ACCEPTANCE OF RESULTS:
- Acceptance criteria met for negative control: Yes, the negative control responses resulted in opacity and permeability values that were less than the upper limits of the laboratory historical range.
- Acceptance criteria met for positive control: Yes, the positive control resulted in an IVIS value which fell within two standard deviations of the current historical mean.

Any other information on results incl. tables

Table 1: Summary of opacity, permeability and in vitro irritancy scores

	Mean	Mean	Mean In vitro
Treatment
	Opacity	Permeability	Irritation Score*#
Negative control	3.0	0.006	3.1
Positive control	151	1.594	175
Test item	-3.7	0.070	-2.7

*  Calculated using the negative control corrected mean opacity and mean permeability values for the positive control and test item. # In vitro irritancy score (IVIS) = mean opacity value + (15 x mean OD490 value).

Table 2: Individual opacity scores

Treatment	Opacity before treatment	Opacity after treatment	Final Opacity§	Negative control corrected Final Opacity$	Mean Final Opacity
Negative control	2.1	7.6	5.5		3.0
	2.4	5.3	2.8
	2.4	3.0	0.6
Positive control	4.2	157.2	153.0	150	151
	3.9	150.3	146.4	143
	4.9	166.6	161.7	159
	3.4	2.7	-0.8	-3.7
Test item	3.8	2.3	-1.5	-4.5	-3.7
	3.4	3.4	0.0	-3.0

Calculations are made without rounding off. § Final Opacity = Opacity after treatment - Opacity before treatment $ Negative control corrected Final Opacity = Final opacity - Mean final opacity negative control

Table 3: Individual permeability scores, uncorrected

Treatment	Dilution factor	OD490 1	OD490 2	OD490 3	Average OD	Final OD	Mean final negative control
Negative control	1	0.008	0.009	0.009	0.009	0.009	0.006
	1	0.012	0.016	0.015	0.014	0.014
	1	-0.005	-0.003	-0.005	-0.004	-0.004
Positive control	1	1.477	1.482	1.486	1.482	1.482
	6	0.279	0.277	0.276	0.277	1.664
	6	0.212	0.242	0.404	0.286	1.716
	1	0.180	0.178	0.178	0.179	0.179
Test item	1	0.015	0.011	0.008	0.011	0.011
	1	0.038	0.038	0.037	0.038	0.038

Calculations are made without rounding off.

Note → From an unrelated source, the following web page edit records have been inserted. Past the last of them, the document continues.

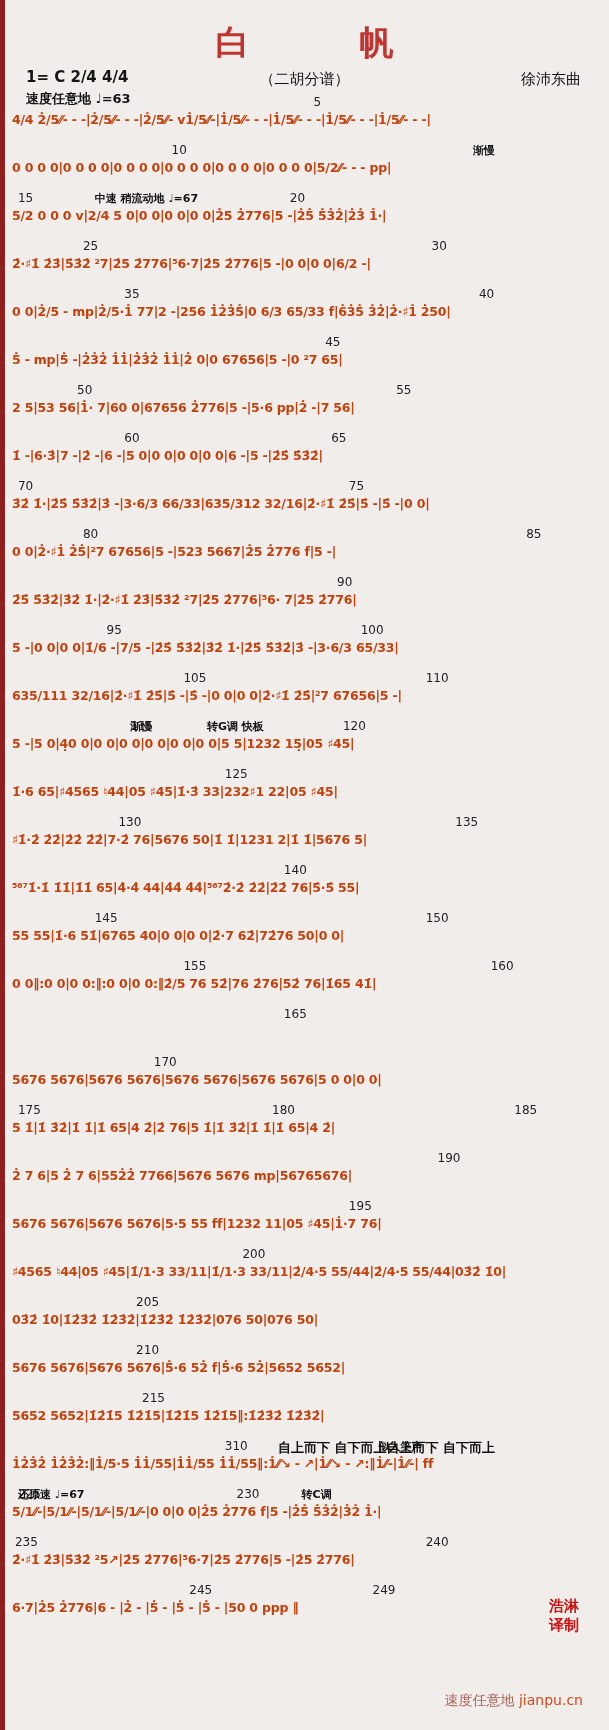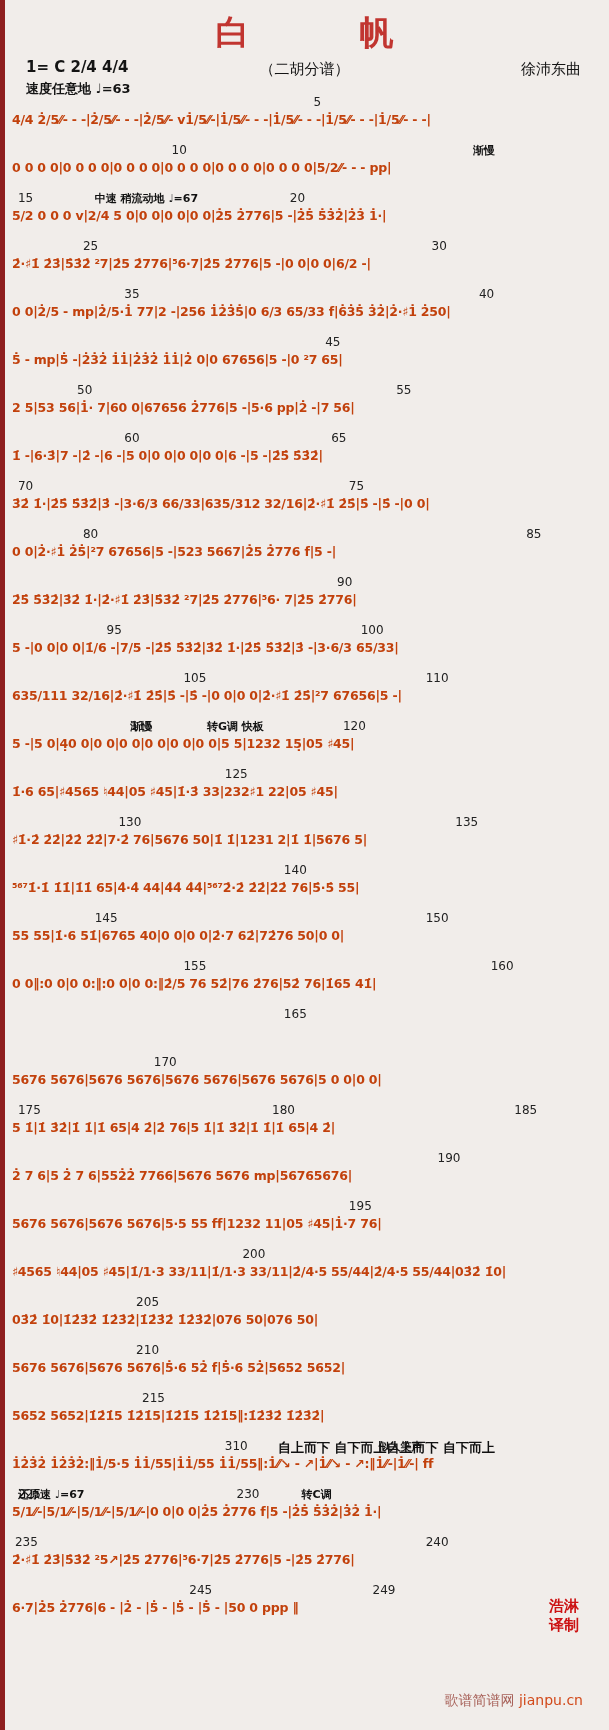--- a/index.html
+++ b/index.html
@@ -10,7 +10,7 @@
   }
   .edge{position:absolute;left:0;top:0;width:5px;height:100%;background:#8e1f1f;}
   .title{
-    padding-top:10px;text-align:center;color:#c13530;font-weight:bold;
+    padding-top:20px;text-align:center;color:#c13530;font-weight:bold;
     font-size:34px;letter-spacing:110px;text-indent:110px;white-space:nowrap;
   }
   .hdr{position:relative;height:44px;margin-top:2px;font-size:15px;}

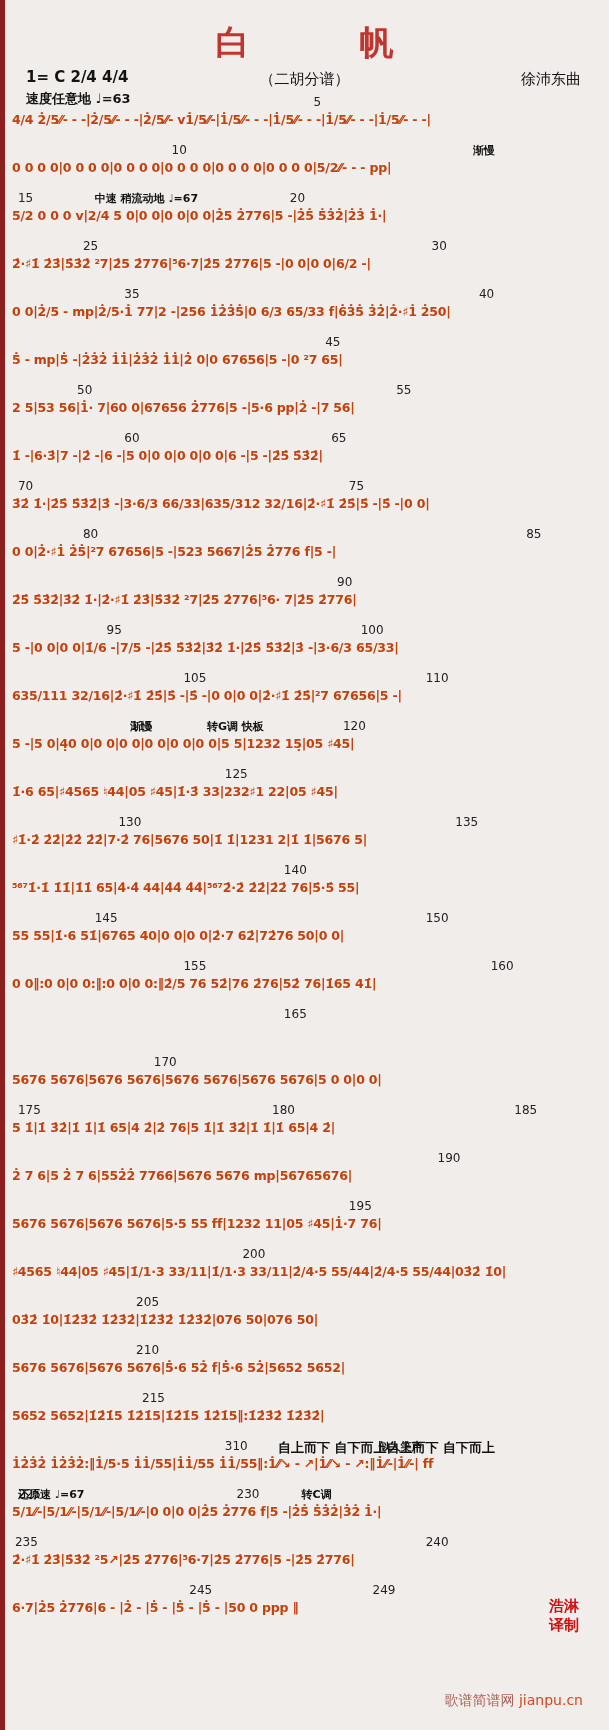--- a/index.html
+++ b/index.html
@@ -310,7 +310,7 @@
 </div>
 
 <div class="footer">
-  <span class="site">歌谱简谱网</span>
+  <span class="site">速度任意地</span>
   <span class="url">jianpu.cn</span>
 </div>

Table 4: Individual permeability scores, corrected

Treatment	Dilution factor	Negative control corrected OD490 1#	Negative control corrected OD490 2#	Negative control corrected OD490 3#	Negative control corrected OD490 Average	Negative control corrected final OD490	Average OD
Positive control	1	1.471	1.476	1.480	1.475	1.475	1.594
	6	0.273	0.271	0.270	0.271	1.627
	6	0.206	0.236	0.398	0.280	1.679
	1	0.174	0.172	0.172	0.172	0.172
Test item	1	0.009	0.005	0.002	0.005	0.005	0.070
	1	0.032	0.032	0.031	0.031	0.031

Calculations are made without rounding off. #OD490 values corrected for the mean final negative control permeability (0.006).

Table 5: In Vitro Irritancy Score

Treatment	Final Opacity#	Final OD490#	In vitro Irritancy Score*
	5.5	0.009	5.6
Negative control	2.8	0.014	3.1
	0.6	-0.004	0.5
	150	1.475	172
Positive control	143	1.627	168
	159	1.679	184
	-3.7	0.172	-1.1
Test item	-4.5	0.005	-4.4
	-3.0	0.031	-2.5

* In vitro irritancy score (IVIS) = opacity value + (15 x OD490 value). # Positive control and test item are corrected for the negative control.

Table 6: Historical control data

	Negative control			Positive control
	Opacity	Permeability	In vitro Irritancy Score	In vitro Irritancy Score
Range	-2.60 - 6.20	-0.011 - 0.081	-2.70 - 6.30	86 - 251
Mean	1.16	0.012	1.35	150
SD	1.78	0.012	1.83	28
n	180	180	180	183

SD = Standard deviation n = Number of observations The above mentioned historical control data range of the Controls were obtained by collecting all data over the period of Nov 2017 to Nov 2020.

Applicant's summary and conclusion

Interpretation of results:

other: CLP/EU GHS criteria not met, no classification required according to Regulation (EC) 1272/2008.

Conclusions:

The irritation potential of the test substance was assessed in the BCOP assay. Application of the test substance to bovine corneae resulted in a calculated mean IVIS of -2.7. All validity criteria were within acceptable limits. Thus, the test substance is considered to be non-corrosive.